-- Data for review --

━━━━━━━━━━

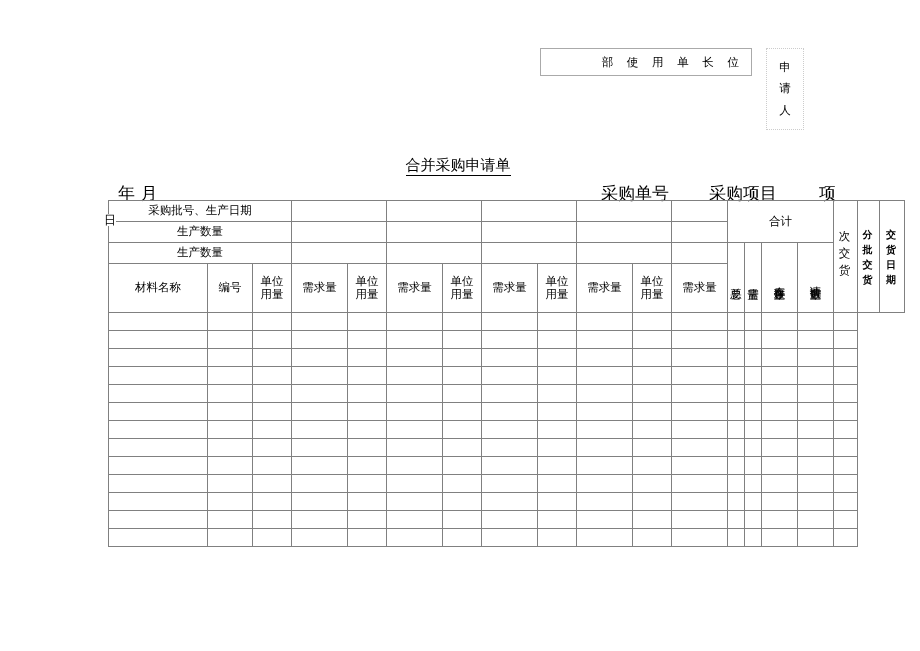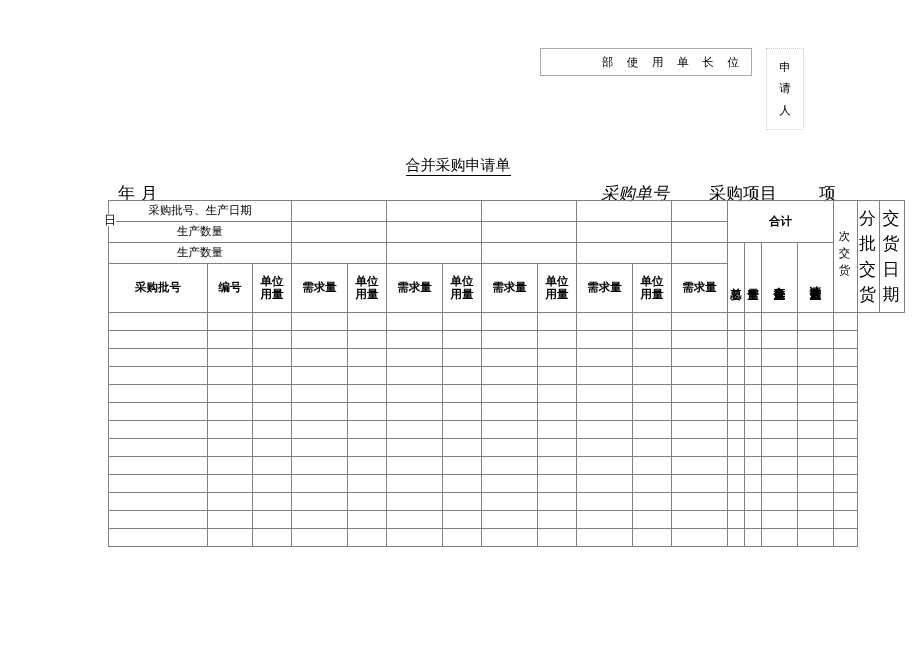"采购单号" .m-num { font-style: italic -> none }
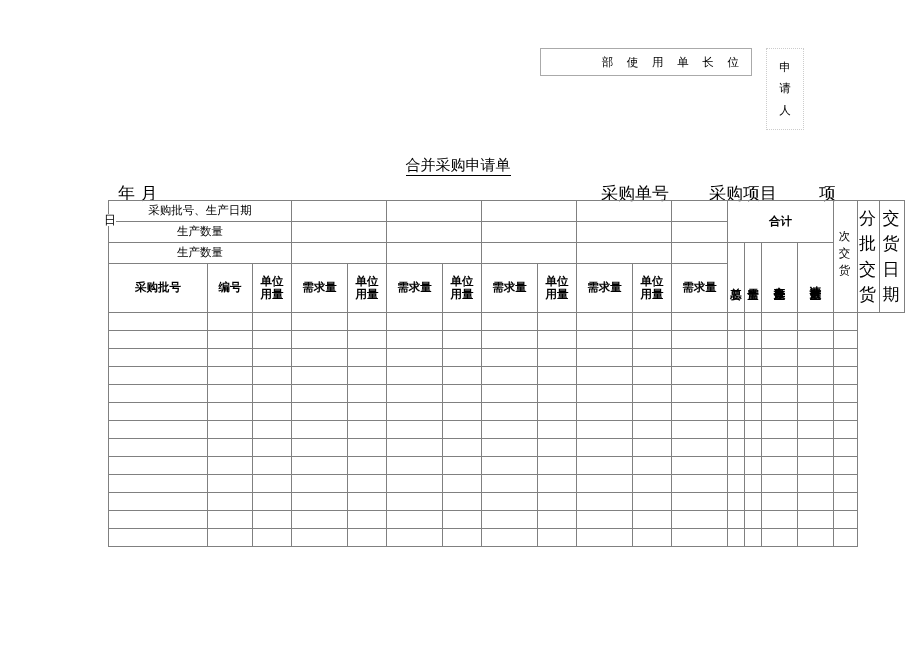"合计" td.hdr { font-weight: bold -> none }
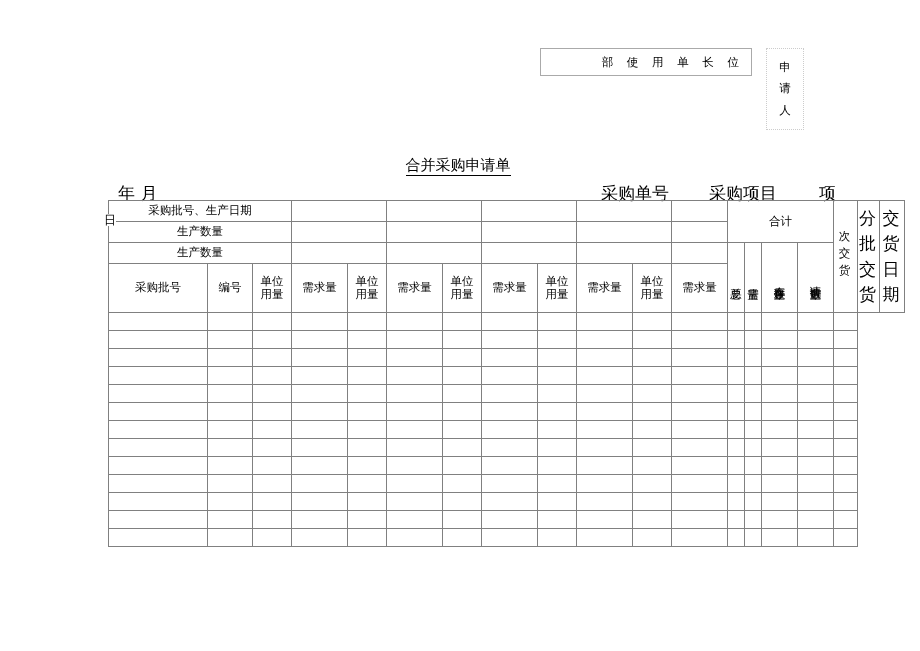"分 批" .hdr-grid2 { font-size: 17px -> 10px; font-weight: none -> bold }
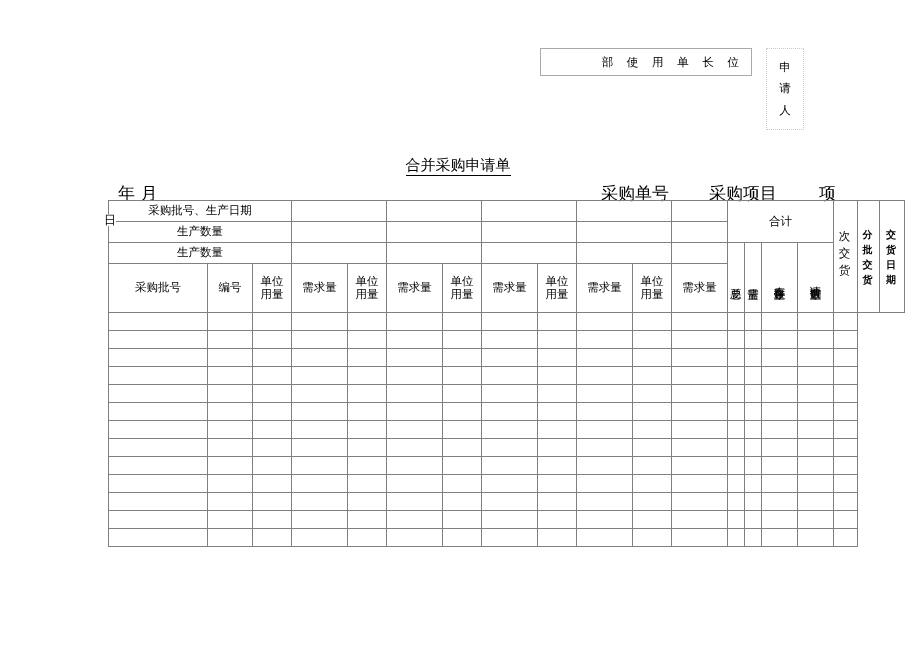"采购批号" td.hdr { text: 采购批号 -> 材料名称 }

━━━━━━━━━━

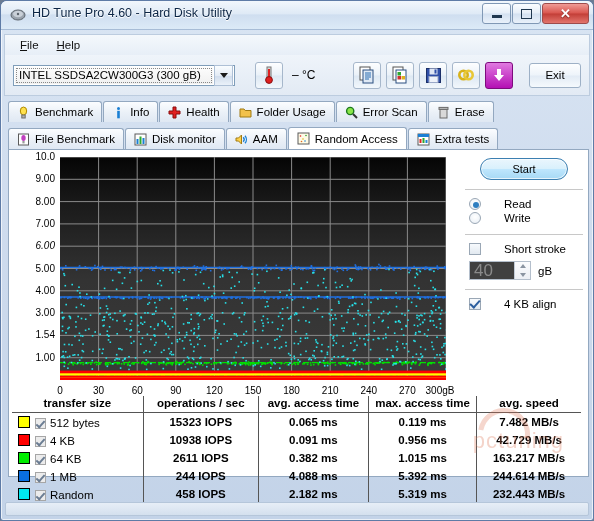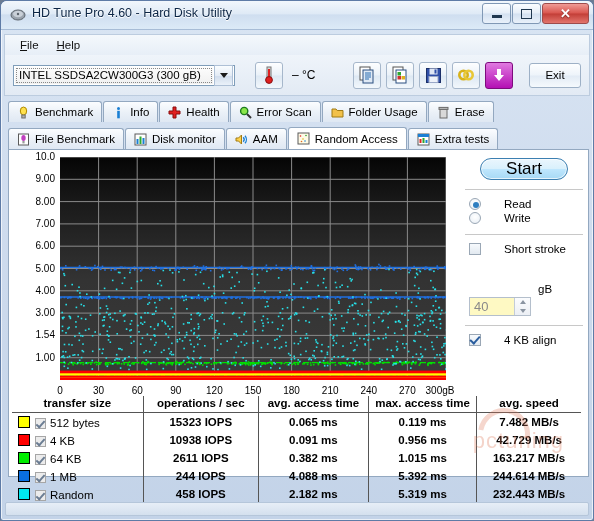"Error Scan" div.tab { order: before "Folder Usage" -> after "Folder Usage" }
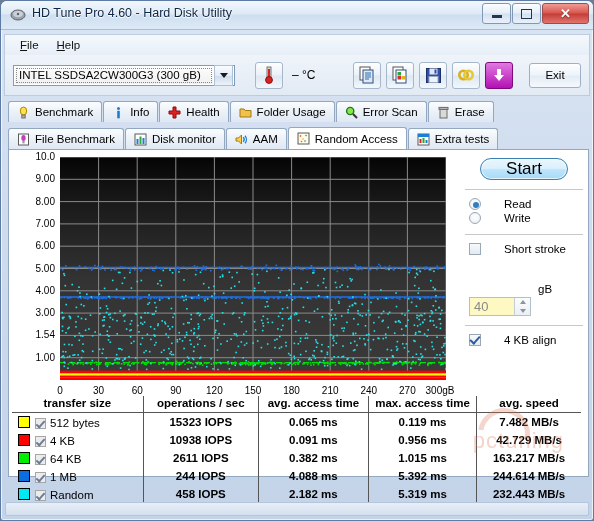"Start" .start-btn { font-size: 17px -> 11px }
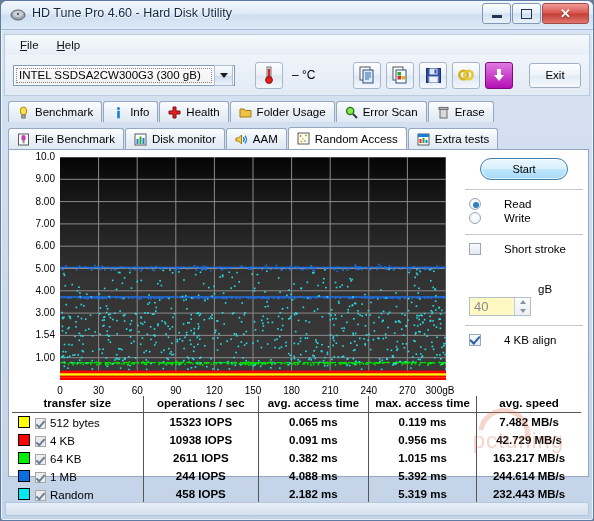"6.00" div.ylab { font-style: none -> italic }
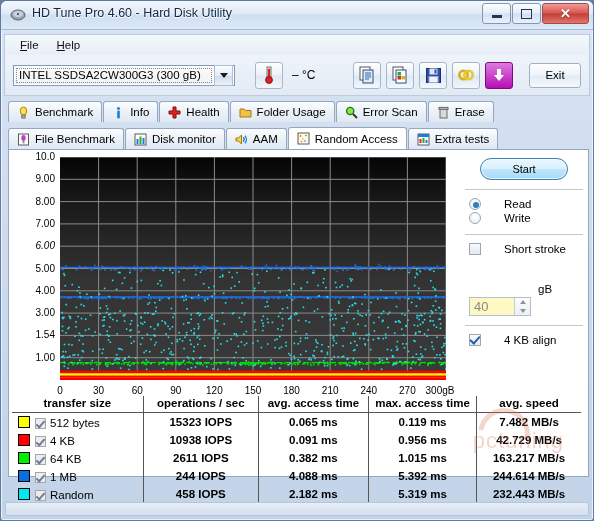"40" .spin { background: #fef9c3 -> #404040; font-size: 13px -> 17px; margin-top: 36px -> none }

━━━━━━━━━━

Look through the material above. Transcribe exactly the lines between the ones with "font-style: italic ->" and "text: 采购批号 ->", inclusive, and keep pictures out.

"采购单号" .m-num { font-style: italic -> none }
"合计" td.hdr { font-weight: bold -> none }
"分 批" .hdr-grid2 { font-size: 17px -> 10px; font-weight: none -> bold }
"采购批号" td.hdr { text: 采购批号 -> 材料名称 }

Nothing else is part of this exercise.